Pourtant l’autrice évite les écueils et clichés du genre. Pas de dispute et crise d’adolescence classique, non mais plutôt l’étalage douloureux et poignants de leur peine forçant l’autre à se rendre compte que ça ne va pas et que même si c’est dur il faut faire des concessions et être attentifs. J’ai aimé voir Asa ado au lycée avec ses amies, tenter de trouver sa place dans ce nouvel environnement, tenter de déterminer ce qu’elle veut être indépendamment des influences très fortes qu’elle ressent de sa mère décédée et de ses amies et modèles. Tout comme j’ai aimé voir sa tante oser dire qu’elle n’y arrive pas, qu’elle se trompe parfois, que c’est dur pour elle la vie à deux, etc. C’est vraiment puissant et bouleversant.

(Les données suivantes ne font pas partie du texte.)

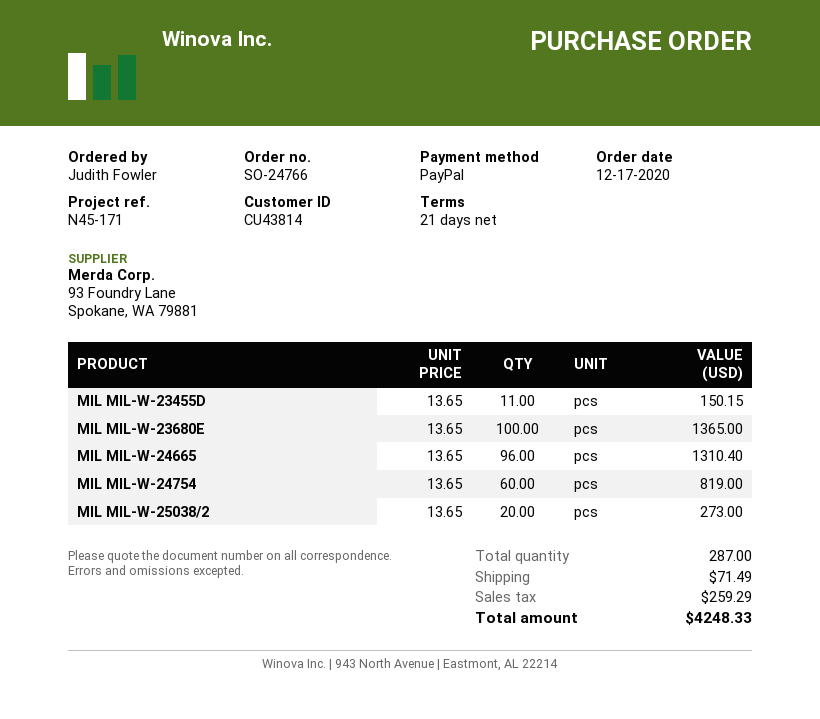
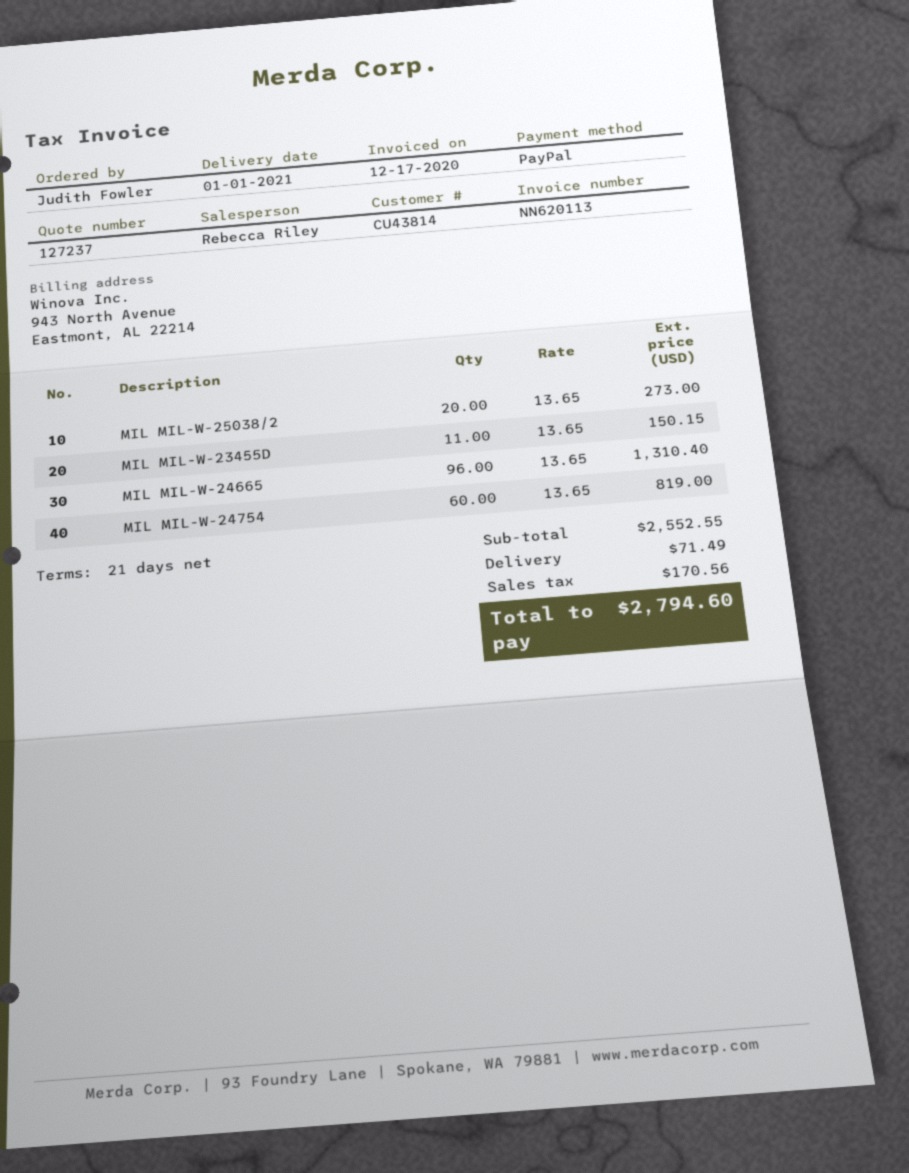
MIL MIL-W-23680E: 100 x 13.65 = 1365.00 -> none
tax: 259.29 -> 170.56
total: 4248.33 -> 2794.60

Porté par une narration graphique en plus très sobre mais forte en message. Le trait fin et incisif de l’autrice comble le vide des pages pour appuyer encore plus la solitude et le mal être de chacun, remplissant les pages quand leurs coeurs se remplissent au contact l’un de l’autre ou des ami(e)s qui viennent les épauler. Peu à peu au milieu de cette solitude à deux, les connaissances d’un jour viennent l’air de rien combler leur manque, les épauler dans cette épreuve et soulager leurs peines. C’est inattendu et superbe !

Entre les lignes, en vf, porte donc très bien son titre puisque c’est aussi bien entre les lignes des dessins qu’entre les lignes des paroles échangées ou non que tout se passe dans ce titre et que le lecteur se retrouve bouleversé par cette histoire de vie poignante entre deux femmes devant apprendre à vivre ensemble et à surmonter leur perte, l’une en pleine adolescence et l’autre en pleine découverte de la maternité. Puissant !

Tome 4

Quatre tomes, quatre coups de coeur ! Le dessin ne paie pas de mine contrairement au poétique And, et pourtant Entre les lignes dégage quelque chose qui me touche profondément. Il y a une justesse, une finesse dans l’expression des émotions humaines qui me va droit au coeur et en fait probablement ma série préférée de la collection Life de l’éditeur.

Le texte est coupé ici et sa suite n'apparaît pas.